Привлекли и зачинщиков Кандалинской республики, существовавшей только тринадцать дней.
В Кандалы, а затем и в Займище опять приехал вице-губернатор лично убедиться, что порядок действительно восстановлен; сопровождали его попрежнему казаки.
По заранее составленному списку арестовали в Кандалах девятнадцать зачинщиков, а в Займище — Лаврентия и Елизара. Учителя Владимира Буслаева увезли в город еще раньше. Солдатов из города не вернулся.
Вице-губернатор преобразился: следа не осталось от прежней его мягкости, с которой он говорил в первый свой приезд перед тысячами вооруженного народа. Теперь он торжествовал: ноздри его хрящеватого хищного носа раздувались, глаза грозно сверкали, тонкий голос то и дело переходил в визг. Он уже знал, сколько оружия было заготовлено и не пущено в дело в городе. Даже в такой деревушке, как Займище, не говоря уже о десяти тысячах населения Кандалов, оружия оказалось достаточно для поголовного вооружения. А ведь готовились еще и восемнадцать волостей — весь уезд, по территории равнявшийся Бельгии. Вице-губернатор обеими руками хватался за свою седую, наголо остриженную голову: что было! что могло бы быть! «Рука всевышнего отечество спасла!» Болтались бы на фонарных столбах все вице-губернаторы Поволжья, да и губернаторы тоже! Да что губернаторы! Все дворянство погибло бы, колебался самый престол. Вице-губернатор набожно возводил выпуклые очи свои к потолку и мелко крестился: «Слава богу!» Войдя в сборную избу Займища, крикнул:
— Позвать арестованных!
Казаки ввели Лаврентия и Елизара: оба были в рваных кафтанах, в ножных кандалах. Звон цепей был слышен еще за дверью.
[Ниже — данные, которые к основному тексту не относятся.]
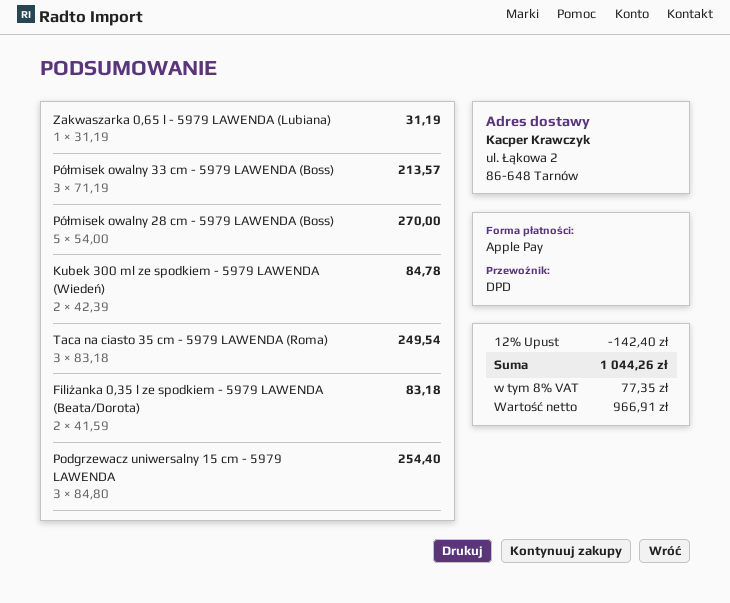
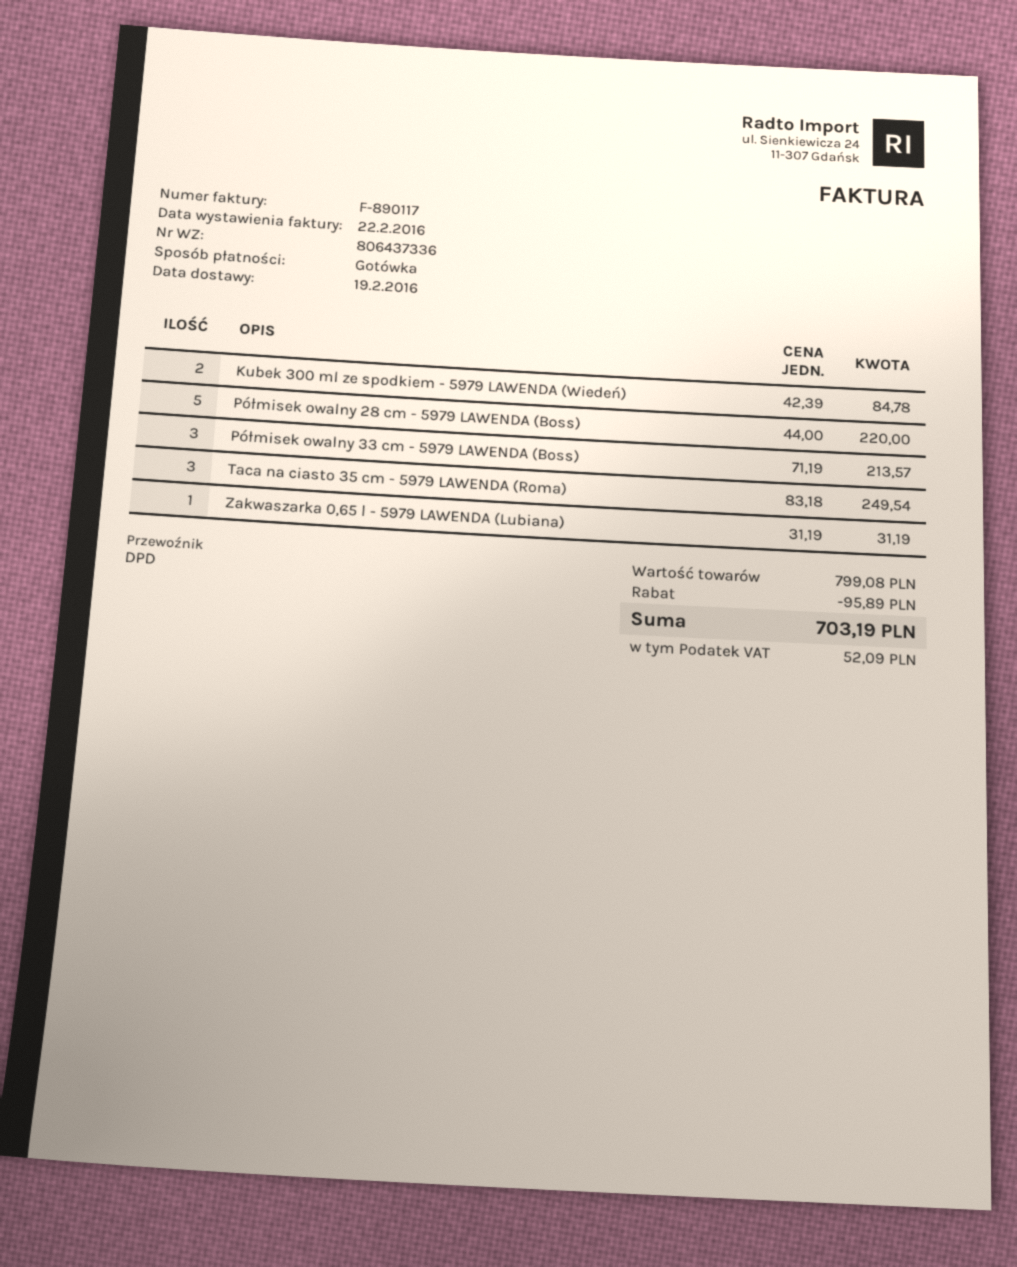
payment method: Apple Pay -> cash
Półmisek owalny 28 cm - 5979 LAWENDA (Boss): 5 x 54.00 = 270.00 -> 5 x 44.00 = 220.00
Filiżanka 0,35 l ze spodkiem - 5979 LAWENDA (Beata/Dorota): 2 x 41.59 = 83.18 -> none
Podgrzewacz uniwersalny 15 cm - 5979 LAWENDA: 3 x 84.80 = 254.40 -> none
discount: 142.40 -> 95.89
tax: 77.35 -> 52.09
total: 1044.26 -> 703.19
Огненная голова Елизара наполовину поседела, лицо стало прозрачным и тонким. Спокойно мрачен был Лаврентий.
— На колени! — затопав ногами, закричал было вице-губернатор и неожиданно осекся: лица этих двух людей, закованных в цепи, были полны такого достоинства и вместе глубокой, затаенной ненависти, что голос его сорвался. Они и скованные внушали ему невольный, тайный страх.
Прежний старшина, приехавший с ним, что-то тихо сказал, близко подойдя к начальнику.
— Впустить! — недовольно пробормотал вице-губернатор. — Арестованных отправить немедленно… пешком, на станцию… в арестантский вагон… дать двоих казаков… и построже…
— Слушаю! — ответил старшина, на носках сапог следуя за ним в соседнюю комнату.
В избу вошли три женщины: Паша, Марья Матвеевна — жены арестованных — и Анюта — дочь Лаврентия. Паша вела за руку маленького сына.
Милое личико Паши еще молодое, но уже с резкими, скорбными морщинами, напоминало преждевременно увядающий цветок. Глаза ее были заплаканы, но, войдя, она улыбнулась. Марья Матвеевна, с потемневшим лицом и крепко сжатыми губами, помолчав, сказала:
— Разрешили попрощаться.
Паша быстро подошла к Лавру и, маленькая, перекрестила его, высокого, подымая руку.
Оба арестанта, гремя цепями, опустились на колени и поклонились в ноги женщинам Займища земным поклоном.
Поднявшись на ноги, мужчины крепко поцеловали жен, Лаврентий обнял дочь, прижал к груди ее голову и долго держал так.